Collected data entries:
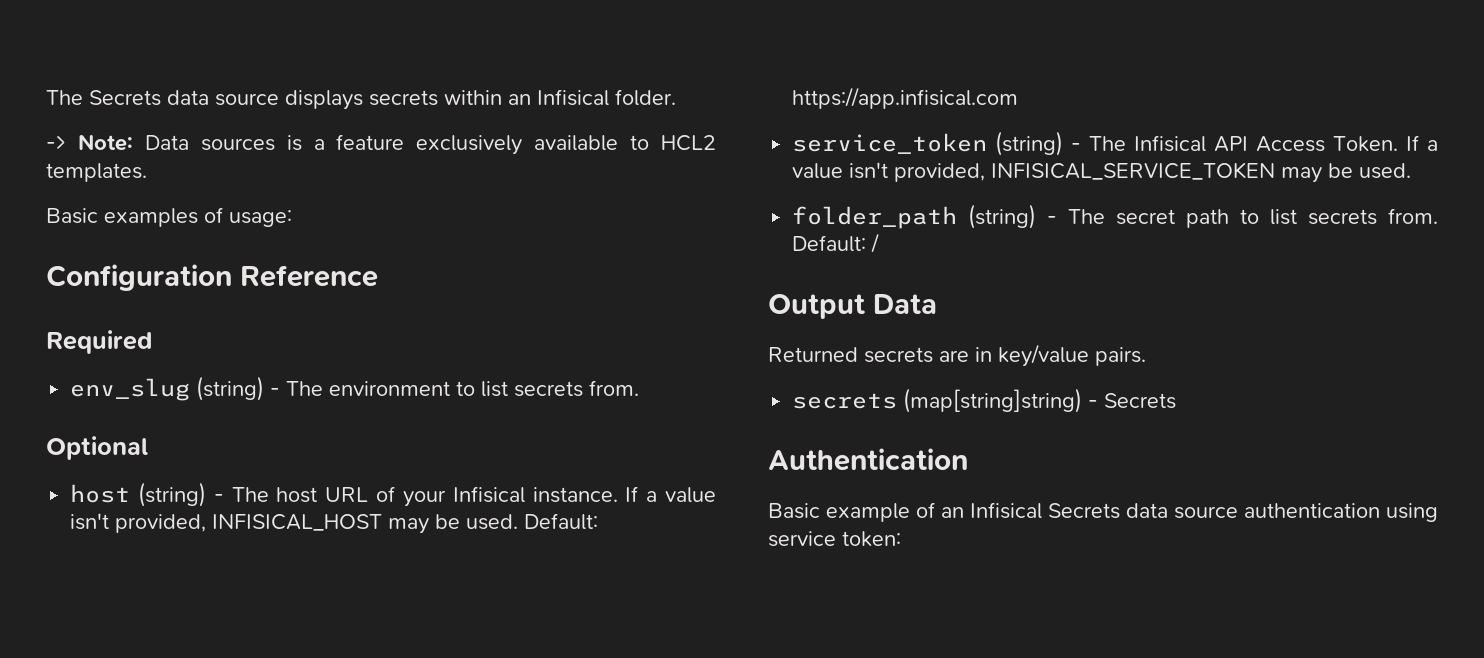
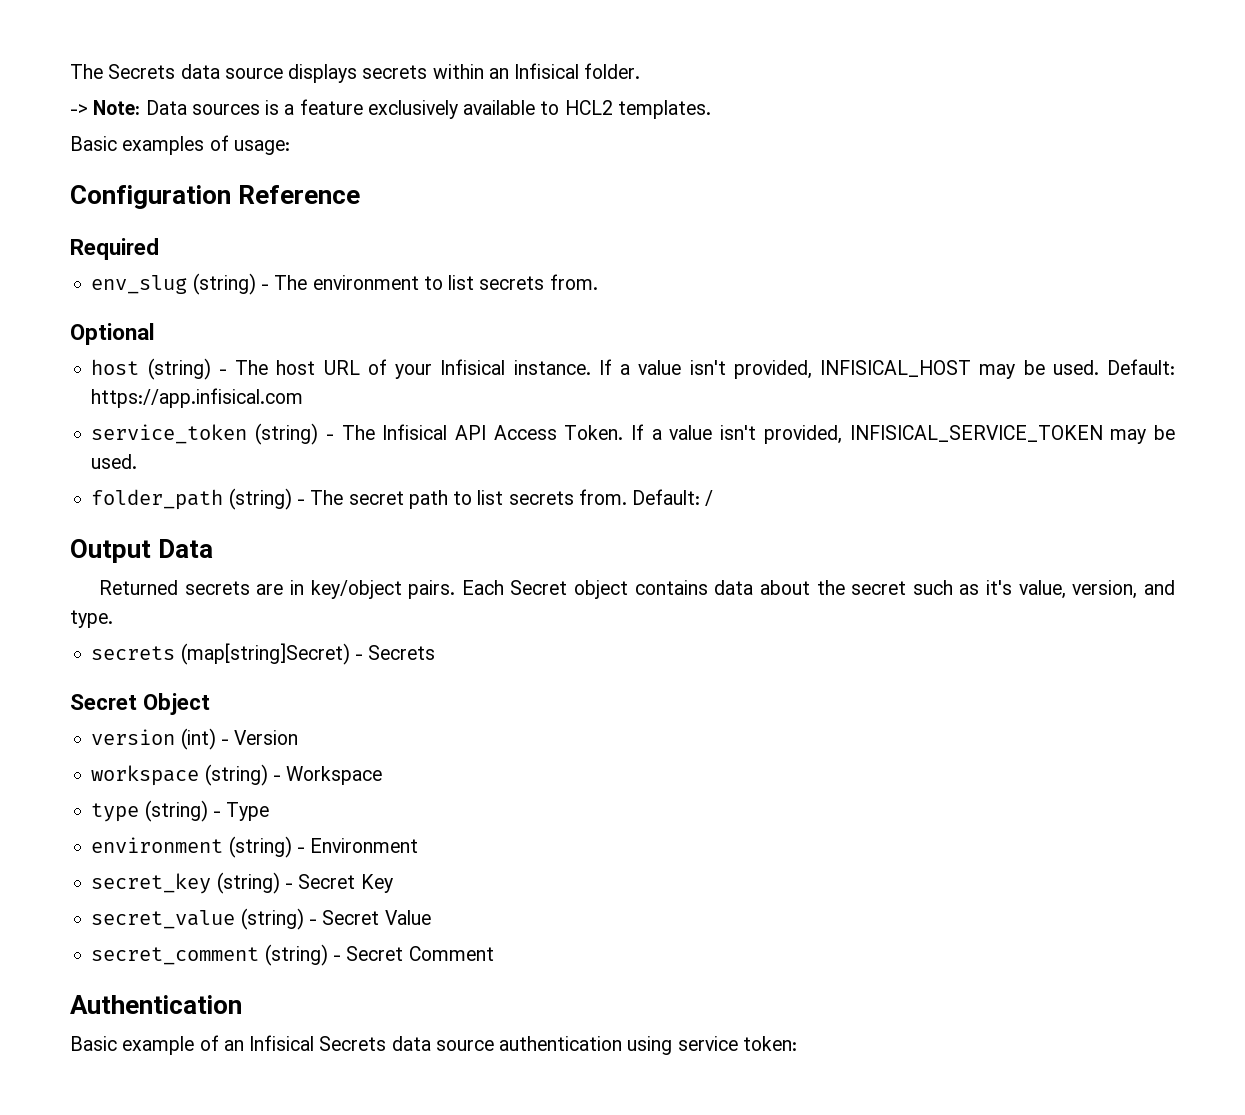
- Returned secrets are in key/value pairs.
- secrets (map[string]string) - Secrets
+ Returned secrets are in key/object pairs. Each Secret object contains data about the secret such as it's value, version, and type.
+ secrets (map[string]Secret) - Secrets
+ Secret Object
+ version (int) - Version
+ workspace (string) - Workspace
+ type (string) - Type
+ environment (string) - Environment
+ secret_key (string) - Secret Key
+ secret_value (string) - Secret Value
+ secret_comment (string) - Secret Comment

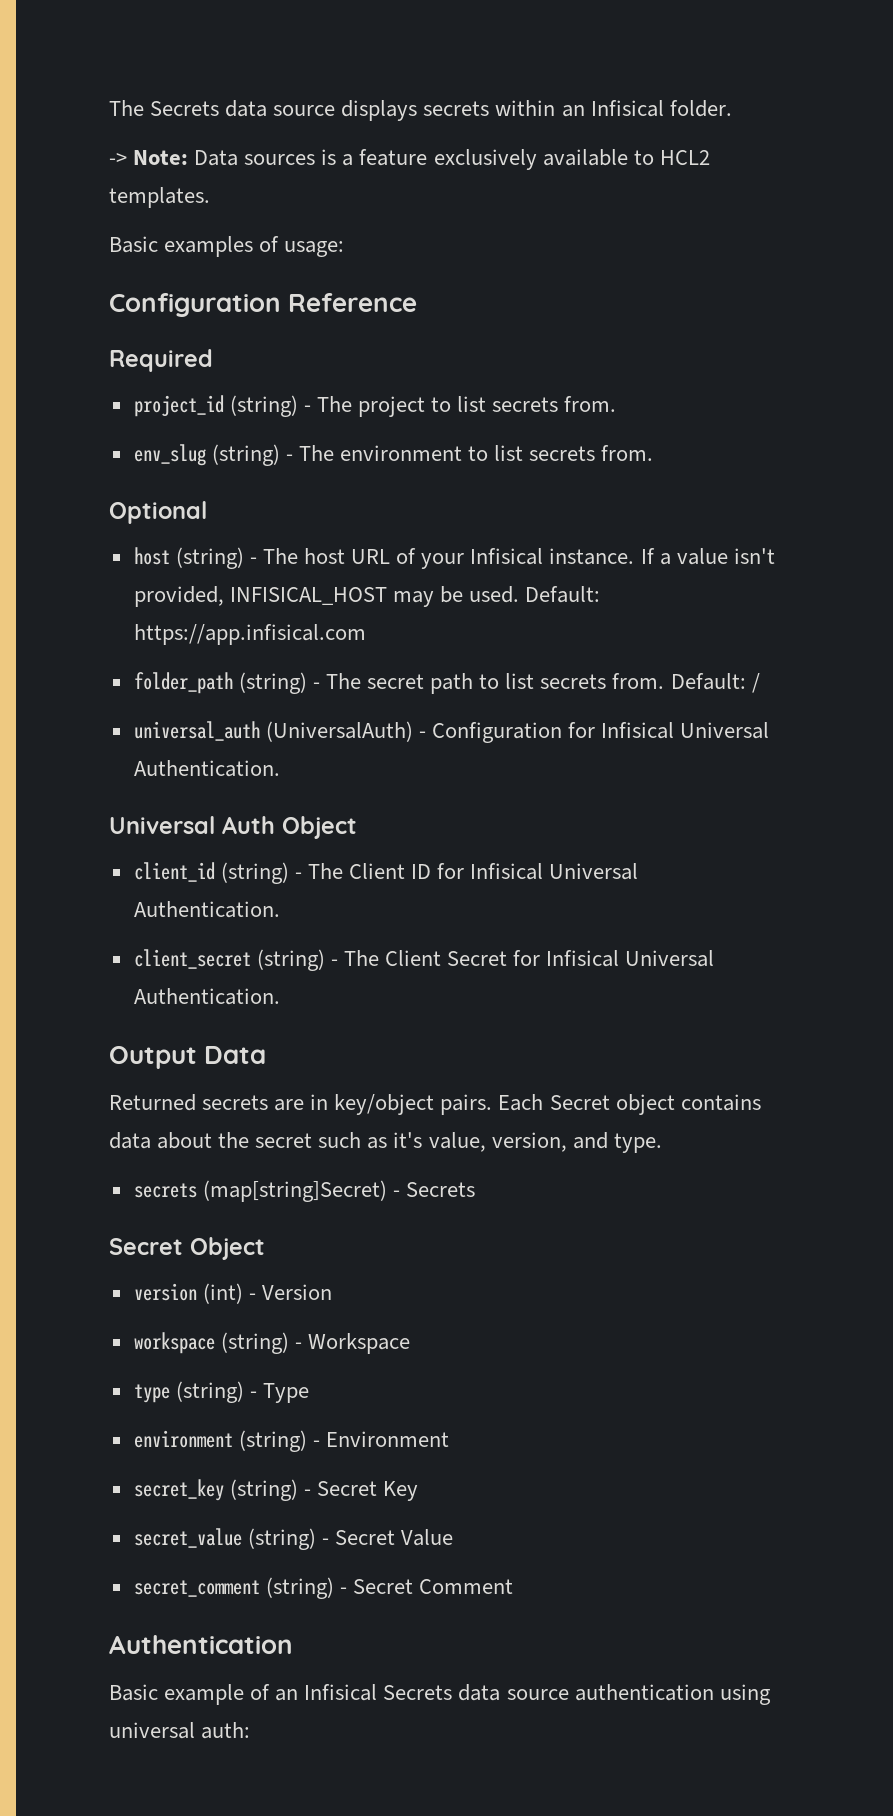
+ project_id (string) - The project to list secrets from.
- service_token (string) - The Infisical API Access Token. If a value isn't provided, INFISICAL_SERVICE_TOKEN may be used.
+ universal_auth (UniversalAuth) - Configuration for Infisical Universal Authentication.
+ Universal Auth Object
+ client_id (string) - The Client ID for Infisical Universal Authentication.
+ client_secret (string) - The Client Secret for Infisical Universal Authentication.
- Basic example of an Infisical Secrets data source authentication using service token:
+ Basic example of an Infisical Secrets data source authentication using universal auth:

▶ [GOAL OF THE EXERCISE]:
Leaving the pictures aside, output each entry above exactly as written.

▶ [SOLUTION FOR THIS EXERCISE]:
- Returned secrets are in key/value pairs.
- secrets (map[string]string) - Secrets
+ Returned secrets are in key/object pairs. Each Secret object contains data about the secret such as it's value, version, and type.
+ secrets (map[string]Secret) - Secrets
+ Secret Object
+ version (int) - Version
+ workspace (string) - Workspace
+ type (string) - Type
+ environment (string) - Environment
+ secret_key (string) - Secret Key
+ secret_value (string) - Secret Value
+ secret_comment (string) - Secret Comment

+ project_id (string) - The project to list secrets from.
- service_token (string) - The Infisical API Access Token. If a value isn't provided, INFISICAL_SERVICE_TOKEN may be used.
+ universal_auth (UniversalAuth) - Configuration for Infisical Universal Authentication.
+ Universal Auth Object
+ client_id (string) - The Client ID for Infisical Universal Authentication.
+ client_secret (string) - The Client Secret for Infisical Universal Authentication.
- Basic example of an Infisical Secrets data source authentication using service token:
+ Basic example of an Infisical Secrets data source authentication using universal auth:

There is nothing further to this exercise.